**** INPUT DATA ****

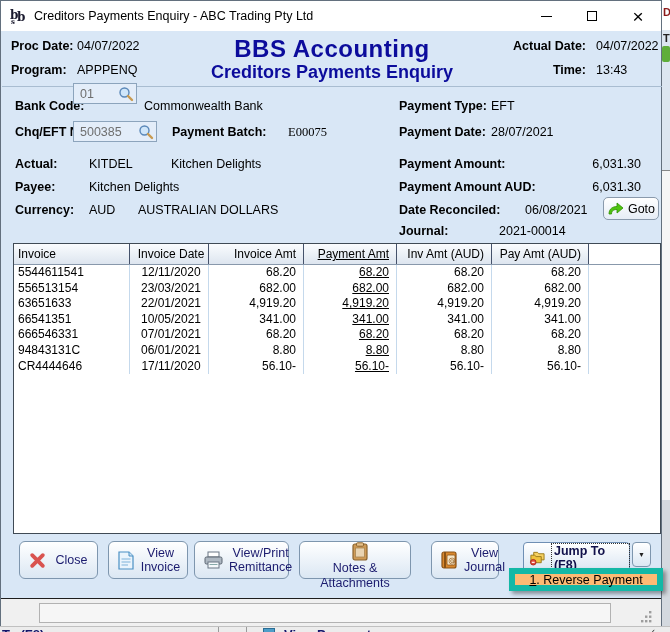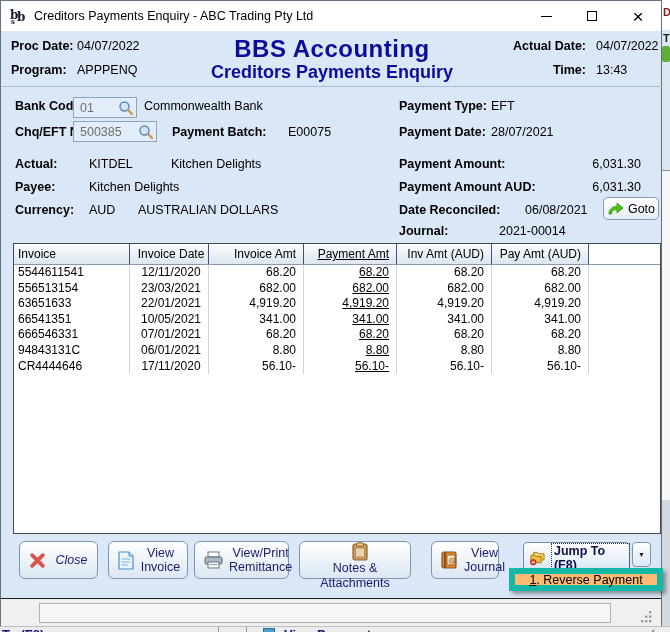--- a/index.html
+++ b/index.html
@@ -64,21 +64,21 @@
   .c3 { width:93px;  padding-right:7px; text-align:right;text-decoration:underline; }
   .c4 { width:95px;  padding-right:7px; text-align:right; }
   .c5 { width:97px;  padding-right:7px; text-align:right; }
   .cf { flex:1; border-right:none; background:#fff; }
   .gh-cell.cf { background:#fff; }
 
   
   .btn { position:absolute; top:540px; height:38px; border:1px solid #7e96ae; border-radius:6px; background:linear-gradient(#ffffff,#dbe7f3); display:flex; align-items:center; cursor:pointer; }
   .btn .bicon { flex:none; margin-left:9px; }
   .btn .btext { flex:1; text-align:center; font-size:12.5px; color:#1b1b6e; line-height:14.5px; padding:0 6px; }
-  .btn-close { left:18px; width:79px;font-style:italic; }
+  .btn-close { left:18px; width:79px; }
   .btn-vinv { left:107px; width:80px; }
   .btn-vpr  { left:193px; width:95px; }
   .btn-notes{ left:298px; width:112px;flex-direction:column; }
   .btn-vjr  { left:430px; width:68px; }
 
   .jump-btn { position:absolute; left:522px; top:541px; width:107px; height:31px; border:1px solid #6f8fb4; border-radius:4px; background:linear-gradient(#ffffff,#d8e5f2); display:flex; align-items:center; cursor:pointer; }
   .jump-btn .bicon { margin-left:5px; }
   .jump-btn .jtext { font-weight:bold; font-size:12.5px; color:#10104a; margin-left:6px; outline:1px dotted #333; padding:0 2px; }
   .jump-arrow { position:absolute; left:631px; top:541px; width:19px; height:25px; border:1px solid #7e96ae; border-radius:4px; background:linear-gradient(#ffffff,#dbe7f3); display:flex; align-items:center; justify-content:center; font-size:7px; color:#222; cursor:pointer; }
 
@@ -146,39 +146,39 @@
 
     <span class="hb-label" style="left:504px; top:8px; width:80px; text-align:right;">Actual Date:</span>
     <span class="hb-value" style="left:594px; top:8px;">04/07/2022</span>
     <span class="hb-label" style="left:504px; top:32px; width:80px; text-align:right;">Time:</span>
     <span class="hb-value" style="left:594px; top:32px;">13:43</span>
   </div>
 
   <div>
 
     <span class="flabel" style="left:14px; top:98px;">Bank Code:</span>
-    <div class="lookup-box" style="left:72px; top:96px; width:64px;">
+    <div class="lookup-box" style="left:72px; top:82px; width:64px;">
       <span>01</span>
       <svg class="mag" viewBox="0 0 16 16">
         <circle cx="6.5" cy="6.5" r="4.5" fill="#cfe6fa" stroke="#5a87b8" stroke-width="1.4"></circle>
         <line x1="10" y1="10" x2="14" y2="14" stroke="#c89a50" stroke-width="2.4" stroke-linecap="round"></line>
       </svg>
     </div>
     <span class="fvalue" style="left:143px; top:98px;">Commonwealth Bank</span>
 
     <span class="flabel" style="left:14px; top:124px;">Chq/EFT No:</span>
     <div class="lookup-box" style="left:72px; top:120px; width:84px;">
       <span>500385</span>
       <svg class="mag" viewBox="0 0 16 16">
         <circle cx="6.5" cy="6.5" r="4.5" fill="#cfe6fa" stroke="#5a87b8" stroke-width="1.4"></circle>
         <line x1="10" y1="10" x2="14" y2="14" stroke="#c89a50" stroke-width="2.4" stroke-linecap="round"></line>
       </svg>
     </div>
     <span class="flabel" style="left:171px; top:124px;">Payment Batch:</span>
-    <span class="fvalue" style="left:287px; top:124px;">E00075</span>
+    <span class="fvalue" style="left:287px; top:124px;font-family:Liberation Serif, serif;">E00075</span>
 
     <span class="flabel" style="left:14px; top:156px;">Actual:</span>
     <span class="fvalue" style="left:88px; top:156px;">KITDEL</span>
     <span class="fvalue" style="left:170px; top:156px;">Kitchen Delights</span>
 
     <span class="flabel" style="left:14px; top:179px;">Payee:</span>
     <span class="fvalue" style="left:88px; top:179px;">Kitchen Delights</span>
 
     <span class="flabel" style="left:14px; top:202px;">Currency:</span>
     <span class="fvalue" style="left:88px; top:202px;">AUD</span>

****

## INSTRUCTIONS TO FOLLOW
Set down every entry above without alteration, but print no images.

## OUTPUT OF THE EXERCISE
--- a/index.html
+++ b/index.html
@@ -64,21 +64,21 @@
   .c3 { width:93px;  padding-right:7px; text-align:right;text-decoration:underline; }
   .c4 { width:95px;  padding-right:7px; text-align:right; }
   .c5 { width:97px;  padding-right:7px; text-align:right; }
   .cf { flex:1; border-right:none; background:#fff; }
   .gh-cell.cf { background:#fff; }
 
   
   .btn { position:absolute; top:540px; height:38px; border:1px solid #7e96ae; border-radius:6px; background:linear-gradient(#ffffff,#dbe7f3); display:flex; align-items:center; cursor:pointer; }
   .btn .bicon { flex:none; margin-left:9px; }
   .btn .btext { flex:1; text-align:center; font-size:12.5px; color:#1b1b6e; line-height:14.5px; padding:0 6px; }
-  .btn-close { left:18px; width:79px;font-style:italic; }
+  .btn-close { left:18px; width:79px; }
   .btn-vinv { left:107px; width:80px; }
   .btn-vpr  { left:193px; width:95px; }
   .btn-notes{ left:298px; width:112px;flex-direction:column; }
   .btn-vjr  { left:430px; width:68px; }
 
   .jump-btn { position:absolute; left:522px; top:541px; width:107px; height:31px; border:1px solid #6f8fb4; border-radius:4px; background:linear-gradient(#ffffff,#d8e5f2); display:flex; align-items:center; cursor:pointer; }
   .jump-btn .bicon { margin-left:5px; }
   .jump-btn .jtext { font-weight:bold; font-size:12.5px; color:#10104a; margin-left:6px; outline:1px dotted #333; padding:0 2px; }
   .jump-arrow { position:absolute; left:631px; top:541px; width:19px; height:25px; border:1px solid #7e96ae; border-radius:4px; background:linear-gradient(#ffffff,#dbe7f3); display:flex; align-items:center; justify-content:center; font-size:7px; color:#222; cursor:pointer; }
 
@@ -146,39 +146,39 @@
 
     <span class="hb-label" style="left:504px; top:8px; width:80px; text-align:right;">Actual Date:</span>
     <span class="hb-value" style="left:594px; top:8px;">04/07/2022</span>
     <span class="hb-label" style="left:504px; top:32px; width:80px; text-align:right;">Time:</span>
     <span class="hb-value" style="left:594px; top:32px;">13:43</span>
   </div>
 
   <div>
 
     <span class="flabel" style="left:14px; top:98px;">Bank Code:</span>
-    <div class="lookup-box" style="left:72px; top:96px; width:64px;">
+    <div class="lookup-box" style="left:72px; top:82px; width:64px;">
       <span>01</span>
       <svg class="mag" viewBox="0 0 16 16">
         <circle cx="6.5" cy="6.5" r="4.5" fill="#cfe6fa" stroke="#5a87b8" stroke-width="1.4"></circle>
         <line x1="10" y1="10" x2="14" y2="14" stroke="#c89a50" stroke-width="2.4" stroke-linecap="round"></line>
       </svg>
     </div>
     <span class="fvalue" style="left:143px; top:98px;">Commonwealth Bank</span>
 
     <span class="flabel" style="left:14px; top:124px;">Chq/EFT No:</span>
     <div class="lookup-box" style="left:72px; top:120px; width:84px;">
       <span>500385</span>
       <svg class="mag" viewBox="0 0 16 16">
         <circle cx="6.5" cy="6.5" r="4.5" fill="#cfe6fa" stroke="#5a87b8" stroke-width="1.4"></circle>
         <line x1="10" y1="10" x2="14" y2="14" stroke="#c89a50" stroke-width="2.4" stroke-linecap="round"></line>
       </svg>
     </div>
     <span class="flabel" style="left:171px; top:124px;">Payment Batch:</span>
-    <span class="fvalue" style="left:287px; top:124px;">E00075</span>
+    <span class="fvalue" style="left:287px; top:124px;font-family:Liberation Serif, serif;">E00075</span>
 
     <span class="flabel" style="left:14px; top:156px;">Actual:</span>
     <span class="fvalue" style="left:88px; top:156px;">KITDEL</span>
     <span class="fvalue" style="left:170px; top:156px;">Kitchen Delights</span>
 
     <span class="flabel" style="left:14px; top:179px;">Payee:</span>
     <span class="fvalue" style="left:88px; top:179px;">Kitchen Delights</span>
 
     <span class="flabel" style="left:14px; top:202px;">Currency:</span>
     <span class="fvalue" style="left:88px; top:202px;">AUD</span>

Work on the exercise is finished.